Task statement: Among the entries below, please repeat exactly and only the lines from the line containing "shipping: none -> 33.00" to the line containing "subtotal: 1312.18 -> 1312.19", both lines included.

Revision tracking records
········

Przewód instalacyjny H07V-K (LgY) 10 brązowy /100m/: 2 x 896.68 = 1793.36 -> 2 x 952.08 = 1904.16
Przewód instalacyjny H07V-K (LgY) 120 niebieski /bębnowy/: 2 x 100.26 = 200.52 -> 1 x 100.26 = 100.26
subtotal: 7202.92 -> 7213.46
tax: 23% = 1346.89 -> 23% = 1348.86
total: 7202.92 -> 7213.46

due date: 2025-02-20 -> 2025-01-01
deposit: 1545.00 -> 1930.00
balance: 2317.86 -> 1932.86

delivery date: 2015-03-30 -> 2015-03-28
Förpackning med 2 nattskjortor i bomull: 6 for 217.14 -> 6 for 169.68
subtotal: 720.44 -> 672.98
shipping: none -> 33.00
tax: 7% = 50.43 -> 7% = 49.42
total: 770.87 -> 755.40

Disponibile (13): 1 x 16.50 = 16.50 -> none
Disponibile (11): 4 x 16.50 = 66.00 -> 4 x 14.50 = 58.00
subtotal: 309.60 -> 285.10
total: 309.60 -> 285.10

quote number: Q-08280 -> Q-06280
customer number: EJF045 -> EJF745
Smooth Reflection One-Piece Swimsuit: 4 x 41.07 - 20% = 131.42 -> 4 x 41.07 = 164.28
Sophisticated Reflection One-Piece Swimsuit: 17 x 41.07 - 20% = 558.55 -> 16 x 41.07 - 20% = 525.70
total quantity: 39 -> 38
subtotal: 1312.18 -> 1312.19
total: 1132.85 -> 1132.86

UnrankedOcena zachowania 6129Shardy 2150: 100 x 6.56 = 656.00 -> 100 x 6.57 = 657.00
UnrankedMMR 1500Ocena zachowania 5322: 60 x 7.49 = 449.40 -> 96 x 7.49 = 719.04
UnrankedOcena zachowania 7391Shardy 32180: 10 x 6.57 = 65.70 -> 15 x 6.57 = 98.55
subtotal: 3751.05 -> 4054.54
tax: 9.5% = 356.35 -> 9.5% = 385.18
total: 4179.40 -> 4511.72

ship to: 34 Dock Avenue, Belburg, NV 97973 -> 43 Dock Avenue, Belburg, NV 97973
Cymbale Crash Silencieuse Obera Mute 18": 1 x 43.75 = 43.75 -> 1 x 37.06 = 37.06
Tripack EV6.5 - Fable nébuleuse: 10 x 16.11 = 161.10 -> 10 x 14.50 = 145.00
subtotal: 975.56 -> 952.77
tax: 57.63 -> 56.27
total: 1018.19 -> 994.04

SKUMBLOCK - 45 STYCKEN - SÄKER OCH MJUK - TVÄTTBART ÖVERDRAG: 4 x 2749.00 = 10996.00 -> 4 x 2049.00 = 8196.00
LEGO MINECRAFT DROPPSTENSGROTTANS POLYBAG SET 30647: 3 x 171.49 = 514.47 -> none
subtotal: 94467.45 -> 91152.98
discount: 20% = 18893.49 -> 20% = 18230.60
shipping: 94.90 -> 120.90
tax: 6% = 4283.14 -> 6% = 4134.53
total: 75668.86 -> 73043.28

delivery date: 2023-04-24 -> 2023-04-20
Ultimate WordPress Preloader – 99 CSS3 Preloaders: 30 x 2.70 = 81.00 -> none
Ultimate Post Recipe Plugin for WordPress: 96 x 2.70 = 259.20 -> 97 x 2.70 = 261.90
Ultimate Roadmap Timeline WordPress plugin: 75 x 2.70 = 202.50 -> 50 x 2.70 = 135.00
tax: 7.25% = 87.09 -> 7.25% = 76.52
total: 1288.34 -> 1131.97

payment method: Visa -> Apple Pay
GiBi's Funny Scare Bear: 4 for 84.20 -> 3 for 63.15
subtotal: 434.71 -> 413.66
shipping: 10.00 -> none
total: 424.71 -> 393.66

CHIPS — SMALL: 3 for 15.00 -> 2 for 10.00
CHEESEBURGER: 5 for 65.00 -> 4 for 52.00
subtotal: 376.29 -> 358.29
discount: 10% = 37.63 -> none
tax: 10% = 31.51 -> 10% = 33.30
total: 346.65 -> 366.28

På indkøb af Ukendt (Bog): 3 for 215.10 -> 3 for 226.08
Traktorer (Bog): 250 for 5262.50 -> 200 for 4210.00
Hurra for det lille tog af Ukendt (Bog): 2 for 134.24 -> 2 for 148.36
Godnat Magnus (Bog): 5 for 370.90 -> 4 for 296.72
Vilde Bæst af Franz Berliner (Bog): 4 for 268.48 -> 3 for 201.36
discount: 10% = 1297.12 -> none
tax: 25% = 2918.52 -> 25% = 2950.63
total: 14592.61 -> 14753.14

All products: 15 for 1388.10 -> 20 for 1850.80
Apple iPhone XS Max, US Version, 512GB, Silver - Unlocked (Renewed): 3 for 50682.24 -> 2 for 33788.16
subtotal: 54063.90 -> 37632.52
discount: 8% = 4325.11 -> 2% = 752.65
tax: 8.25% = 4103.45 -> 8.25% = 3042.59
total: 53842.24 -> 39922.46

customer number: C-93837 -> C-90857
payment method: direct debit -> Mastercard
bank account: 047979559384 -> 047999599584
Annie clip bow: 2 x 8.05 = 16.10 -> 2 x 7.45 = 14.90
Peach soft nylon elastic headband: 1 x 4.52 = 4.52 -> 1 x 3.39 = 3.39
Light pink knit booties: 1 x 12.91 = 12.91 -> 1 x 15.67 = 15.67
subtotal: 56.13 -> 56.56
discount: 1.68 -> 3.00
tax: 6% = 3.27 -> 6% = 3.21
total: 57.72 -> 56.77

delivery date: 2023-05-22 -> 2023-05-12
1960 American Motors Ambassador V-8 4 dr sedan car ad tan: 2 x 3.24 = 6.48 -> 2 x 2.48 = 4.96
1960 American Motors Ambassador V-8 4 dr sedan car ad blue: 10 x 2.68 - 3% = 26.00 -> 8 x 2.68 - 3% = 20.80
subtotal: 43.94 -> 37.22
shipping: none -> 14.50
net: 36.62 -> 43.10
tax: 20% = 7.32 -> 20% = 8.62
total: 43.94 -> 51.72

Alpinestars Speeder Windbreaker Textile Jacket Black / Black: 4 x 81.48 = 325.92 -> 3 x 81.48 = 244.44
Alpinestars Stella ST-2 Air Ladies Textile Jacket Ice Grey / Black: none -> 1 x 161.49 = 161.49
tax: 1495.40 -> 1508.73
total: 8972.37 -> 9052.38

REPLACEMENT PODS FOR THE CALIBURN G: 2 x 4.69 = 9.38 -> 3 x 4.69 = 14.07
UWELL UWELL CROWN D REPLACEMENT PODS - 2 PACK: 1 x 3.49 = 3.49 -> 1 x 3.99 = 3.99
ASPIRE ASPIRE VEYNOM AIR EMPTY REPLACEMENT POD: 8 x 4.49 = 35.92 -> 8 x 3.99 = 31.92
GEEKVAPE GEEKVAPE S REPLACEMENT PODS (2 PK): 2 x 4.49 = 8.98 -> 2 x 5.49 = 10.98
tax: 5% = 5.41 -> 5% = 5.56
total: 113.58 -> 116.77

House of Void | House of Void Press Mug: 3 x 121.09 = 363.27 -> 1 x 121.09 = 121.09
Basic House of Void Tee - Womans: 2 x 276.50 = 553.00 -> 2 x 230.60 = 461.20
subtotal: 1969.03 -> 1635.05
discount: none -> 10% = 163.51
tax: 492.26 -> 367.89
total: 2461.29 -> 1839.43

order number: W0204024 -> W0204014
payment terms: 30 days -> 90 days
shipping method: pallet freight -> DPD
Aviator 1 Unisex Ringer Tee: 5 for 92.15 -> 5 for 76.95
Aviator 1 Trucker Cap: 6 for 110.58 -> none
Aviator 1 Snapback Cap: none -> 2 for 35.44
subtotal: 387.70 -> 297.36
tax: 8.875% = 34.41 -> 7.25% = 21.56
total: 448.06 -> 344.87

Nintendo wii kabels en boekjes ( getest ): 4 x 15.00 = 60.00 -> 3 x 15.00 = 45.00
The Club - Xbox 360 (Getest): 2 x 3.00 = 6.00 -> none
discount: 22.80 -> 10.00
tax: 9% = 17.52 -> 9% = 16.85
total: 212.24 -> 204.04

········

Response box:
shipping: none -> 33.00
tax: 7% = 50.43 -> 7% = 49.42
total: 770.87 -> 755.40

Disponibile (13): 1 x 16.50 = 16.50 -> none
Disponibile (11): 4 x 16.50 = 66.00 -> 4 x 14.50 = 58.00
subtotal: 309.60 -> 285.10
total: 309.60 -> 285.10

quote number: Q-08280 -> Q-06280
customer number: EJF045 -> EJF745
Smooth Reflection One-Piece Swimsuit: 4 x 41.07 - 20% = 131.42 -> 4 x 41.07 = 164.28
Sophisticated Reflection One-Piece Swimsuit: 17 x 41.07 - 20% = 558.55 -> 16 x 41.07 - 20% = 525.70
total quantity: 39 -> 38
subtotal: 1312.18 -> 1312.19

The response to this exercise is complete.